Research Assistant Professor Tillmann Kubis
My research interest includes all topics of equilibrium and non-equilibrium phenomena in nanodevices and molecules. This covers electronic and phonon bandstructures as well as heat, charge and spin transport in nanodevices. I have the honor to lead a great team of talented students. Most of our work enters the multipurpose, nanodevice simulation tool NEMO5.
IWCN 2019 - Workshop on HPC TCAD
ESSCIRC-ESSDERC: Atomistic Green's functions: the beauty of self-energies
UPCOMING and RECENT EVENTS
MY LATEST NANOHUB SEMINARS
In this talk, an introductory overview of the nonequilibrium Green’s function (NEGF) method will be given. NEGF results in state-of the art semiconductor nanodevices will illustrate the strengths of the method. Unique benefits of the method for molecular chemistry will be highlighted and pathways to extend the NEGF application space to fluids will be sketched.
Since its introduction in the early 1960’s, the NEGF method has been applied on a large variety of many-particle systems, ranging from electron, heat and spin transport in metals, semiconductors and molecular junctions. Typical NEGF applications require a thorough description of coherent quantum mechanical effects such as particle tunneling, confinement and interference as well as incoherent effects such as phase-destructive scattering on thermal vibrations, device imperfections or finite lifetime effects. All of these effects are expected to be equally important in molecular reactions.
The successful isolation of graphene in 2004 opened up the exciting new research field of 2D materials. These materials host a long list of unique mechanical, electrical and chemical features that promise important device applications. Reliable performance predictions of 2D nanodevices must embrace coherent quantum mechanical effects (tunneling, confinement and interferences) atomistic effects (corrugation, subatomic confinement) and incoherent effects (phonon scattering and device imperfections). Subatomic resolution is needed, but techniques must be efficient enough to model real-size devices. Recently, the multipurpose simulation tool NEMO5 was augmented with the maximally localized Wannier function (MLWF) representation. This representation offers a good balance between numerical efficiency and subatomic resolution. MLWF parameterizations are highly transferable and free from ambiguities that have plagued empirical tight binding models.

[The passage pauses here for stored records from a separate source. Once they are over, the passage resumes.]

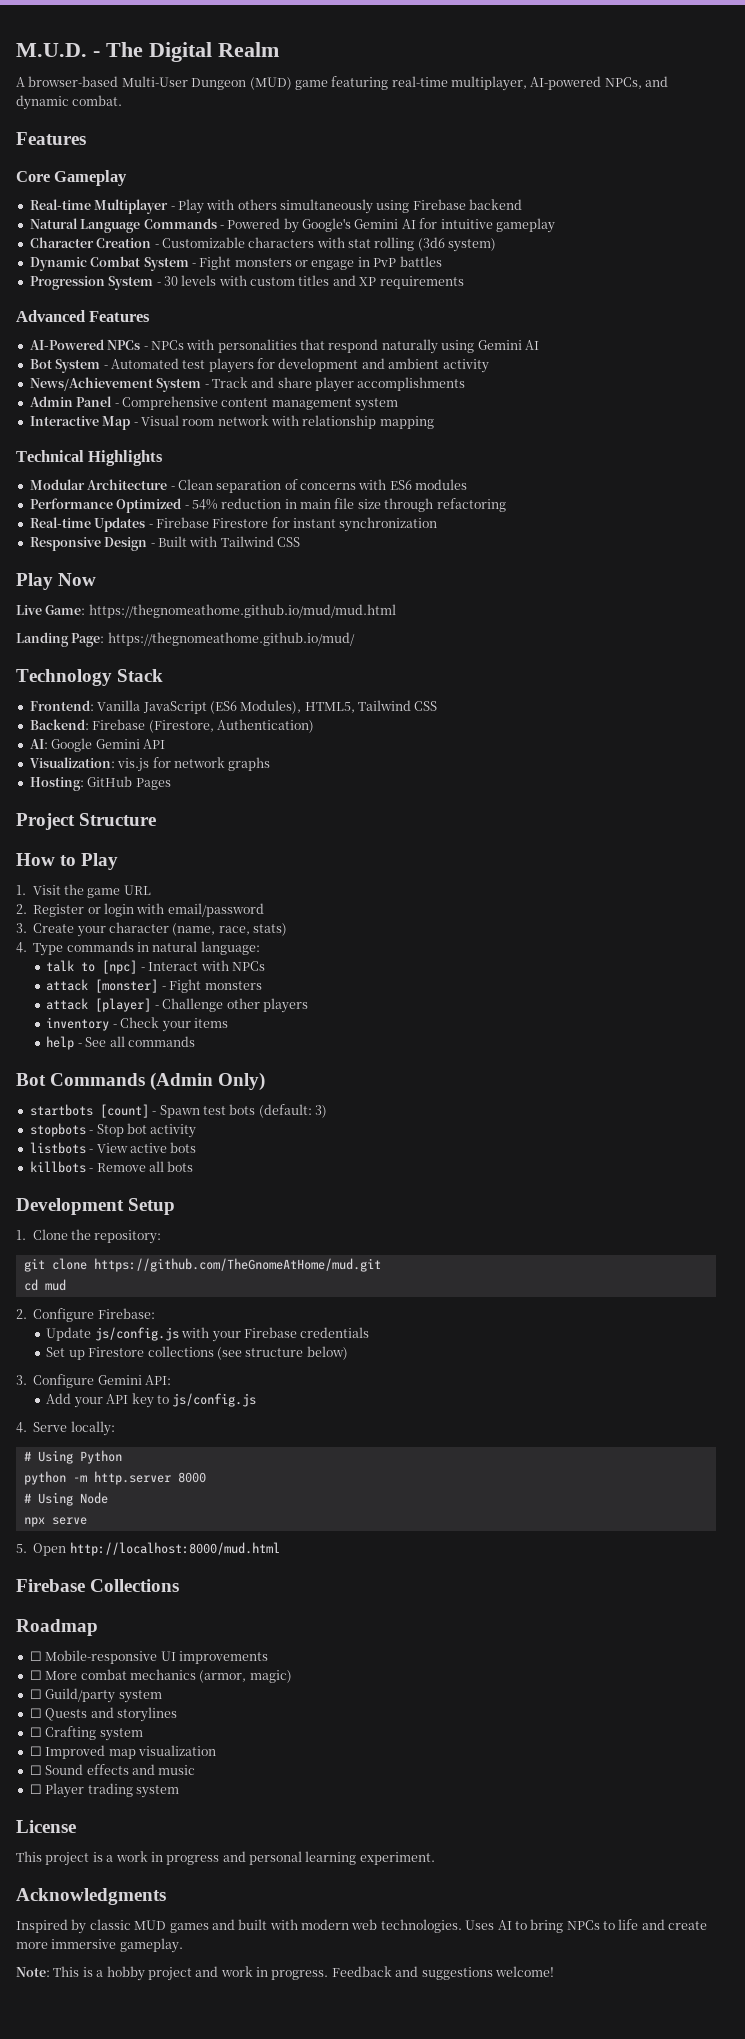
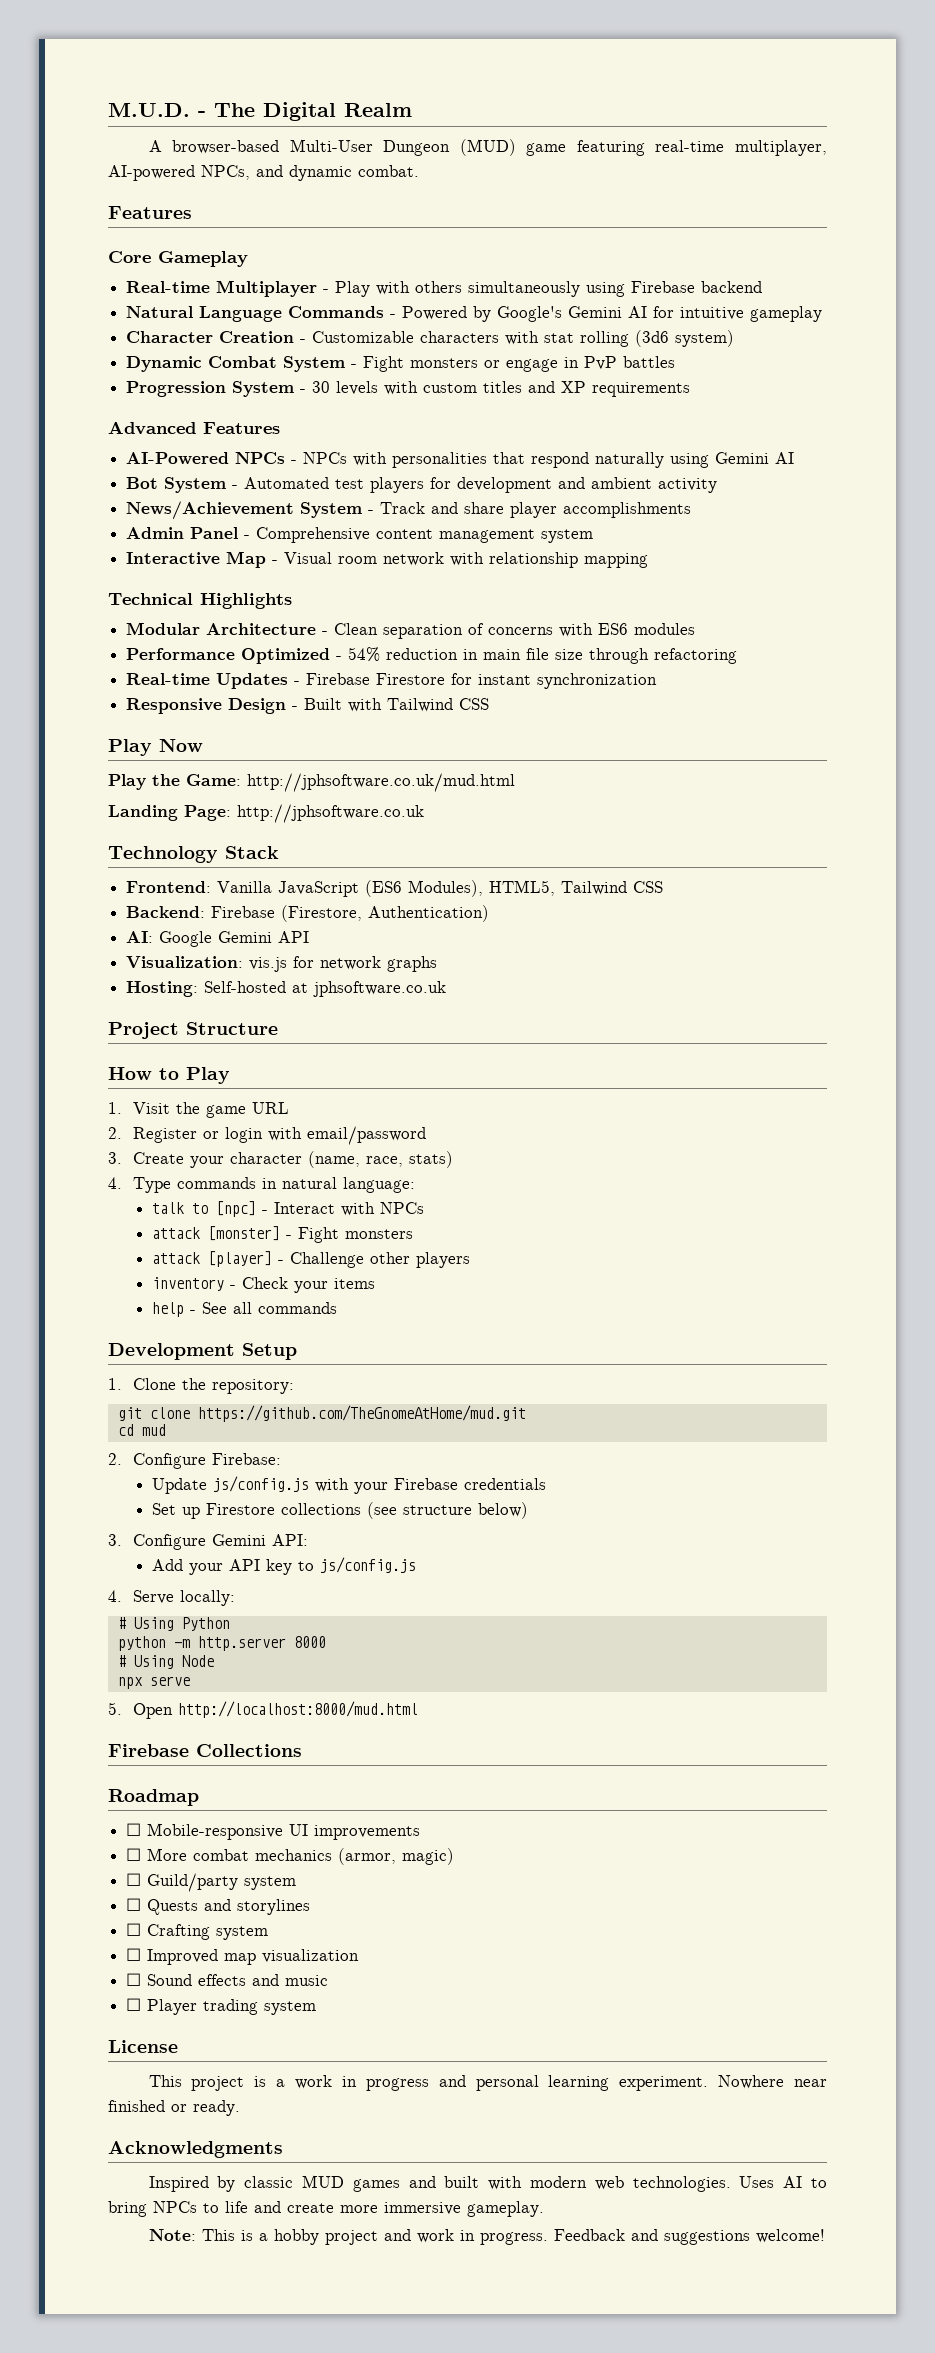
- Live Game: https://thegnomeathome.github.io/mud/mud.html
+ Play the Game: http://jphsoftware.co.uk/mud.html
- Landing Page: https://thegnomeathome.github.io/mud/
+ Landing Page: http://jphsoftware.co.uk
- Hosting: GitHub Pages
+ Hosting: Self-hosted at jphsoftware.co.uk
- Bot Commands (Admin Only)
- startbots [count] - Spawn test bots (default: 3)
- stopbots - Stop bot activity
- listbots - View active bots
- killbots - Remove all bots
+ Nowhere near finished or ready.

In this talk, I will briefly discuss the MLWF approach and compare it to DFT and atomistic tight binding. Initial results using the MLWF approach for 2D material based devices will be discussed and compared to experiments. These results unveil systematic band structure changes as functions of the layer thickness and the applied gate potential. The electrostatic response depends on the location of the band edges in the Brillouin zone, their degeneracy and associated wavefunctions. All these properties turn out to be tunable. Scattering rates, mobilities and density of states are tightly bound to such band structure details as well. Even the bandgap is a function of the layer thickness and the applied electric field. Fitting NEMO5’s gate control of bandgaps to experimental data allows us to deduce the layer thickness dependence of the dielectric constant in the 2D materials. The enhancements discussed in this talk provide NEMO5 with the new capabilities needed to play an important role in the exploration of novel 2D devices.
State of the art nanodevices have reached length scales in which a clear distinction of fundamental physics, material science and device engineering is not applicable. Reliable performance predictions of nanodevices have to embrace all these fields: coherent quantum mechanical effects such as tunneling, confinement and interferences, atomistic effects such as strain profiles, alloy compositions and interface relaxations, uncertainty effects such as incoherent scattering on phonons and device imperfections and electrostatic effects have all similarly strong impact on the nanodevice performances. Many of these aspects are described in different physical models and are characterized on different length scales.
In this talk, it will be shown how the concept of self-energies can be used to interface all these fields into the same nanotechnology modeling framework. Self-energies are most commonly used in the quantum transport method of nonequilibrium Green’s functions (NEGF). The NEGF method is widely accepted as the most consistent method for modeling coherent and incoherent effects. Given that this method allows for atomic resolution and the inclusion of strain effects, alloy disorder and electrostatics, it is most often used for charge, heat and spin transport in nanometer scaled systems. Nevertheless, it will be shown how self-energies can get used beyond NEGF. It is also part of this talk how self-energies can set nanotechnology into the context to solve 3 of mankind’s biggest challenges: shortage of energy, shortage of fresh water and the decline of world’s economy.